1 files changed, 39 insertions, 69 deletions
diff --git a/compiler-rt/lib/scudo/scudo_allocator.cpp b/compiler-rt/lib/scudo/scudo_allocator.cpp
index 9b86cfdbe47..9de7cb64c37 100644
--- a/compiler-rt/lib/scudo/scudo_allocator.cpp
+++ b/compiler-rt/lib/scudo/scudo_allocator.cpp
@@ -16,7 +16,6 @@
 
 #include "scudo_allocator.h"
 #include "scudo_utils.h"
-#include "scudo_allocator_secondary.h"
 
 #include "sanitizer_common/sanitizer_allocator_interface.h"
 #include "sanitizer_common/sanitizer_quarantine.h"
@@ -25,14 +24,10 @@
 #include <pthread.h>
 #include <smmintrin.h>
 
-#include <atomic>
 #include <cstring>
 
 namespace __scudo {
 
-const uptr MinAlignmentLog = 4; // 16 bytes for x64
-const uptr MaxAlignmentLog = 24;
-
 struct AP {
   static const uptr kSpaceBeg = ~0ULL;
   static const uptr kSpaceSize = 0x10000000000ULL;
@@ -55,55 +50,18 @@ static thread_local Xorshift128Plus Prng;
 // Global static cookie, initialized at start-up.
 static u64 Cookie;
 
-enum ChunkState : u8 {
-  ChunkAvailable  = 0,
-  ChunkAllocated  = 1,
-  ChunkQuarantine = 2
-};
-
-typedef unsigned __int128 PackedHeader;
-typedef std::atomic<PackedHeader> AtomicPackedHeader;
-
-// Our header requires 128-bit of storage on x64 (the only platform supported
-// as of now), which fits nicely with the alignment requirements.
-// Having the offset saves us from using functions such as GetBlockBegin, that
-// is fairly costly. Our first implementation used the MetaData as well, which
-// offers the advantage of being stored away from the chunk itself, but
-// accessing it was costly as well.
-// The header will be atomically loaded and stored using the 16-byte primitives
-// offered by the platform (likely requires cmpxchg16b support).
-struct UnpackedHeader {
-  // 1st 8 bytes
-  u16 Checksum      : 16;
-  u64 RequestedSize : 40; // Needed for reallocation purposes.
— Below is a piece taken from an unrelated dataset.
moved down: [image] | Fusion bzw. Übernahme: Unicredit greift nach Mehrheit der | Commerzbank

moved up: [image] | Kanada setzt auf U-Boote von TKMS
-  u8  State         : 2;  // available, allocated, or quarantined
-  u8  AllocType     : 2;  // malloc, new, new[], or memalign
-  u8  Unused_0_     : 4;
-  // 2nd 8 bytes
-  u64 Offset        : 20; // Offset from the beginning of the backend
-                          // allocation to the beginning of the chunk itself,
-                          // in multiples of MinAlignment. See comment about
-                          // its maximum value and test in init().
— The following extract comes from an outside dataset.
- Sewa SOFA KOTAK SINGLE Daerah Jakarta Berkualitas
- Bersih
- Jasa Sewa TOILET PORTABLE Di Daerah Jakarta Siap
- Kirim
-  u64 Unused_1_     : 28;
-  u16 Salt          : 16;
-};
-
-COMPILER_CHECK(sizeof(UnpackedHeader) == sizeof(PackedHeader));
-
-const uptr ChunkHeaderSize = sizeof(PackedHeader);
-
 struct ScudoChunk : UnpackedHeader {
   // We can't use the offset member of the chunk itself, as we would double
   // fetch it without any warranty that it wouldn't have been tampered. To
   // prevent this, we work with a local copy of the header.
-  void *AllocBeg(UnpackedHeader *Header) {
+  void *getAllocBeg(UnpackedHeader *Header) {
     return reinterpret_cast<void *>(
         reinterpret_cast<uptr>(this) - (Header->Offset << MinAlignmentLog));
   }
 
   // CRC32 checksum of the Chunk pointer and its ChunkHeader.
   // It currently uses the Intel Nehalem SSE4.2 crc32 64-bit instruction.
-  u16 Checksum(UnpackedHeader *Header) const {
+  u16 computeChecksum(UnpackedHeader *Header) const {
     u64 HeaderHolder[2];
     memcpy(HeaderHolder, Header, sizeof(HeaderHolder));
     u64 Crc = _mm_crc32_u64(Cookie, reinterpret_cast<uptr>(this));
@@ -125,14 +83,14 @@ struct ScudoChunk : UnpackedHeader {
     *NewUnpackedHeader = bit_cast<UnpackedHeader>(NewPackedHeader);
     if ((NewUnpackedHeader->Unused_0_ != 0) ||
         (NewUnpackedHeader->Unused_1_ != 0) ||
-        (NewUnpackedHeader->Checksum != Checksum(NewUnpackedHeader))) {
+        (NewUnpackedHeader->Checksum != computeChecksum(NewUnpackedHeader))) {
       dieWithMessage("ERROR: corrupted chunk header at address %p\n", this);
     }
   }
 
   // Packs and stores the header, computing the checksum in the process.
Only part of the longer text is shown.